━━ RECORDS SUPPLIED ━━

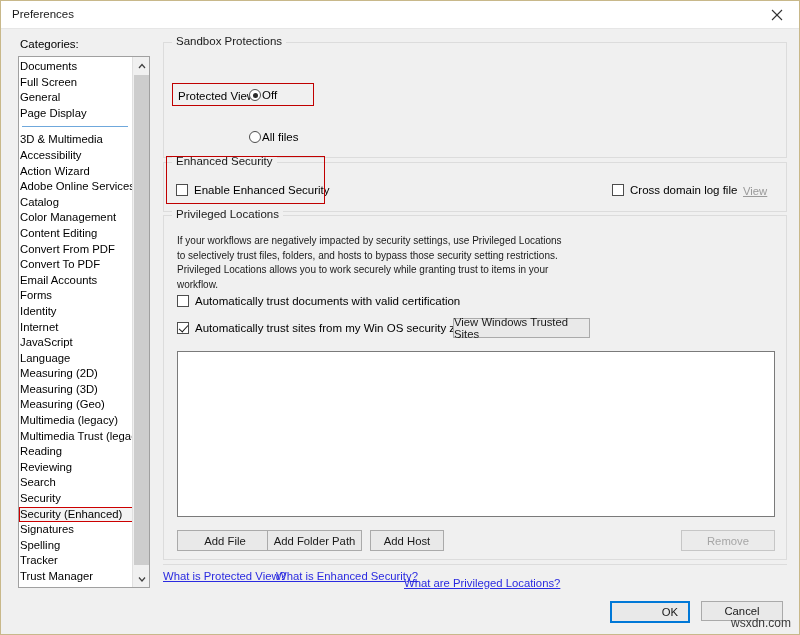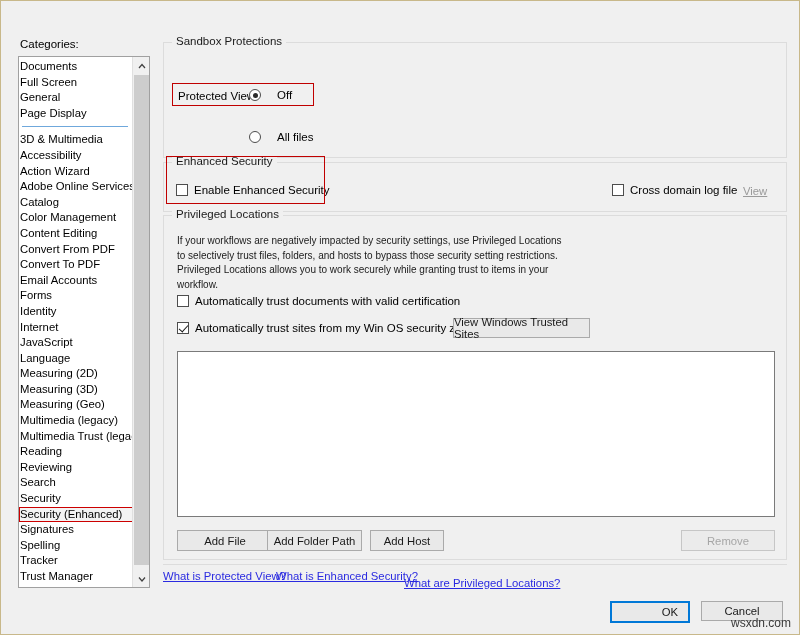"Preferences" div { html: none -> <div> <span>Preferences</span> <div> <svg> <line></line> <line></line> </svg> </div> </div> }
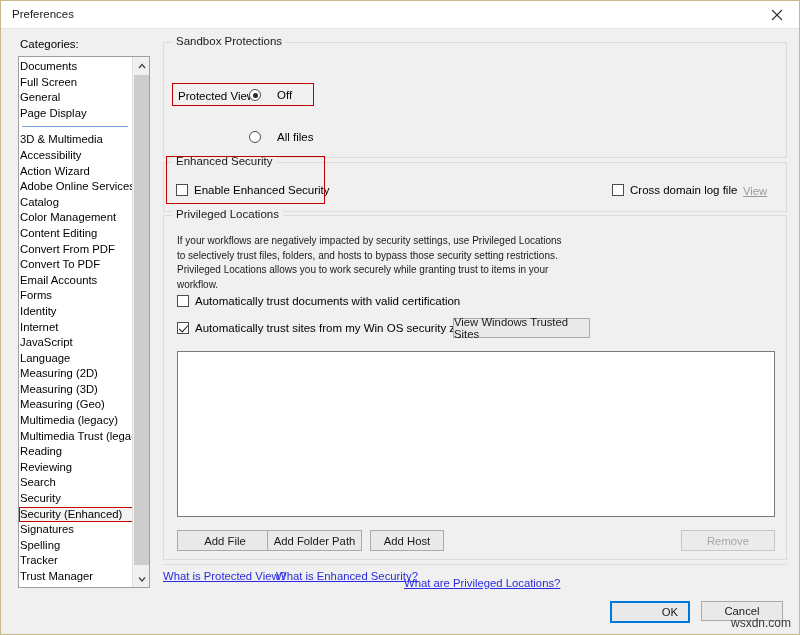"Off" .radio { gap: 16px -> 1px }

━━━
━━ RECORDS SUPPLIED ━━

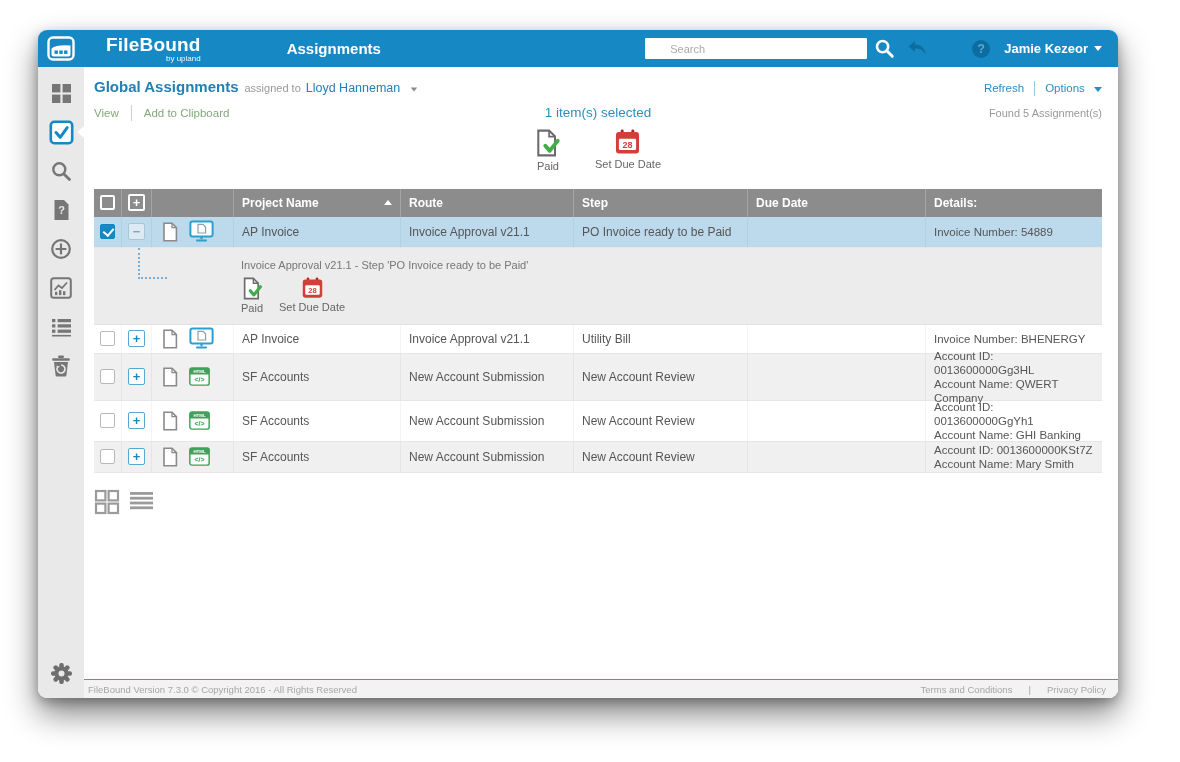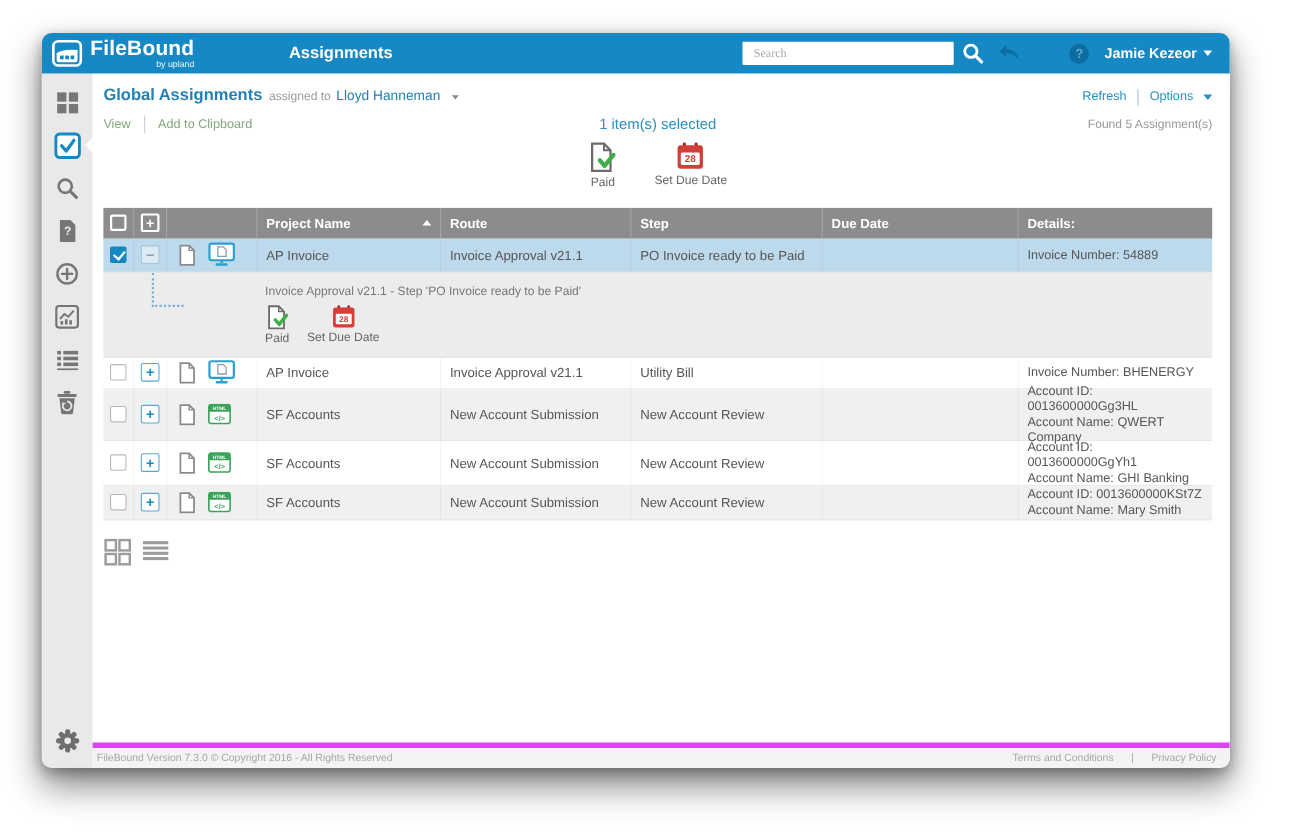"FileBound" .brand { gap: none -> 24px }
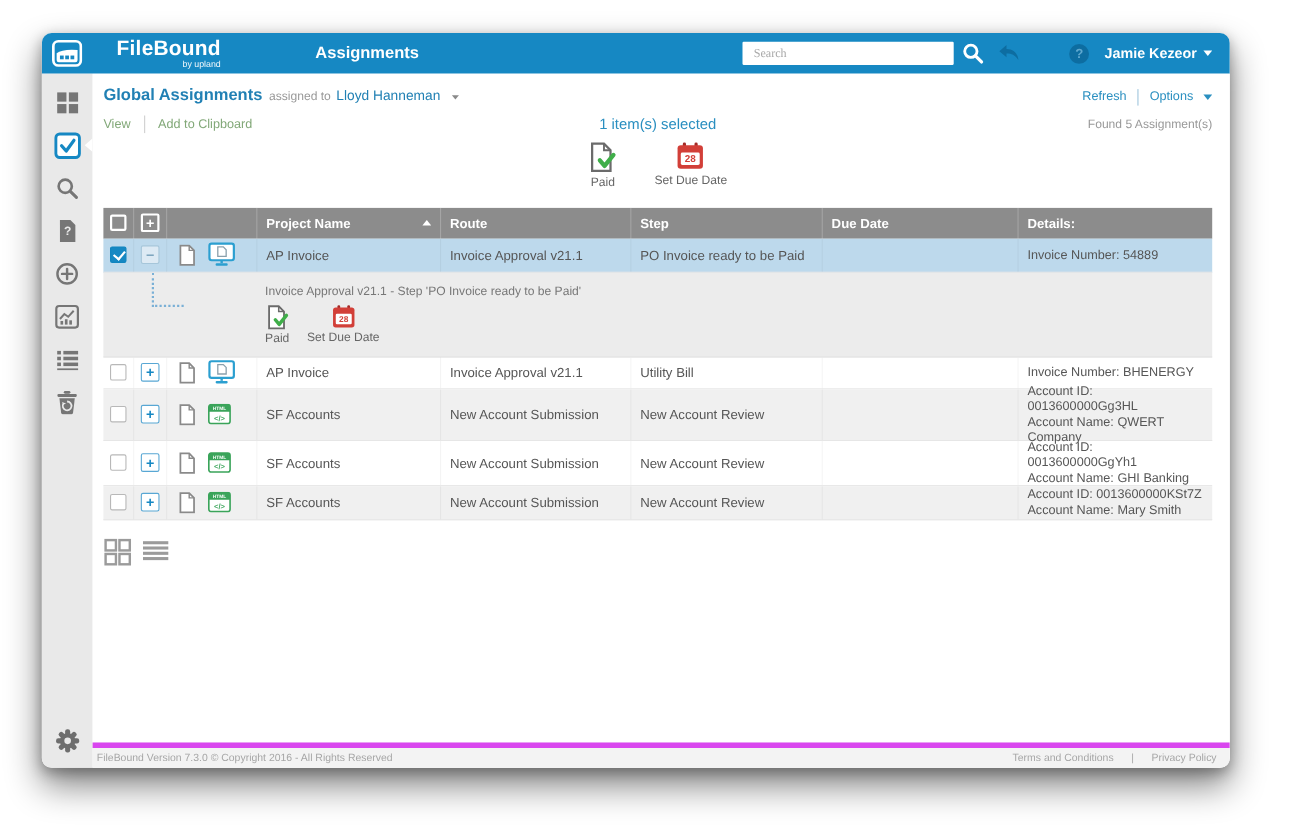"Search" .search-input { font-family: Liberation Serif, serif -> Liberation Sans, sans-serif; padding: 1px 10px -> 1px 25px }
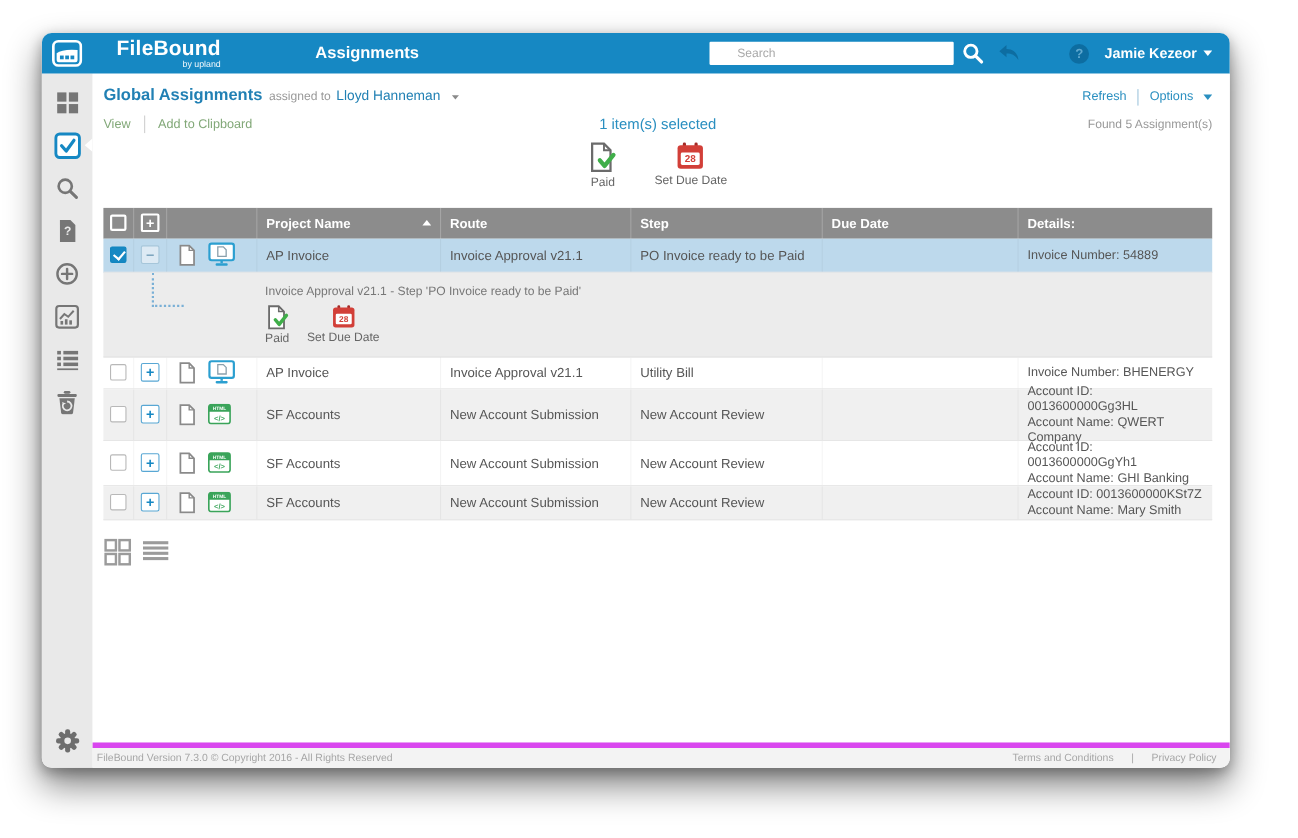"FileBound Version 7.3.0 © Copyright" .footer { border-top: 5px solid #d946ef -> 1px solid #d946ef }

━━━
━━ RECORDS SUPPLIED ━━

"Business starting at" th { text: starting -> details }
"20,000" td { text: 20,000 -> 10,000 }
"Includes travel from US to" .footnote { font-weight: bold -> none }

━━━

▶ EXERCISE
Give again exactly, and only, the lines above starting at the one with "text: 20,000 ->" and ending at the one with "travel from US".

▶ OUTPUT FOR THIS TASK
"20,000" td { text: 20,000 -> 10,000 }
"Includes travel from US to" .footnote { font-weight: bold -> none }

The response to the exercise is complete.